Foxar for ClearSpace
Space is not an infinite void. With the uncontrolled commercialization of satellites and space, and as yet no international treaty to limit debris, the swarm of anthropogenic objects polluting the near-Earth environment is a critical issue. Aside from large, abandoned spacecraft, there are also countless fragments from their degeneration. The smallest particles, such as paint flecks or solidified liquids expelled from vehicles can damage operational satellites and pose a serious risk to both the ecology and shared use of space.

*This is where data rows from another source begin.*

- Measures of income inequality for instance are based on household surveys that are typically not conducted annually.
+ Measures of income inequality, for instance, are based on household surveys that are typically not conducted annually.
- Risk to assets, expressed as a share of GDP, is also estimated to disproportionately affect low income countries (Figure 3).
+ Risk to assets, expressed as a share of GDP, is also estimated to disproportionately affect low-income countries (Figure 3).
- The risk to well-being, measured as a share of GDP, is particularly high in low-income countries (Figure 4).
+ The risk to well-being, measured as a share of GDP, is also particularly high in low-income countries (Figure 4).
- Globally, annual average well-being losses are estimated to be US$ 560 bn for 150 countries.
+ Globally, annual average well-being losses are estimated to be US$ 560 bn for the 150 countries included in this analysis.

The urgency to clean up space has invited both speculative and applied science to address this challenge. As it turns out, eliminating this detritus from space is not as simple as shooting or sweeping them out of the sky with a ground-based laser “broom” or canon. Other programs developed include a harpoon, a laser ranging instrument, a space net or tug-like satellite to drag debris to a central station.
The risk of uncontrolled remnants re-entering the atmosphere, however, requires the precise intervention of remotely controlled vehicles to capture the articles one-by-one. One of the latest missions is a robotic program conceived by Swiss start-up ClearSpace designed to proactively capture individual pieces of space debris and return them to Earth. Its developers have provided a prototype of the robot for Cosmos Archaeology, which viewers can virtually handle in an AR application. Due to be launched in 2025, the robot’s work remains daunting, given the sheer quantity of 130 million space debris objects larger than 1mm of a total estimated mass of 10,100 tonnes.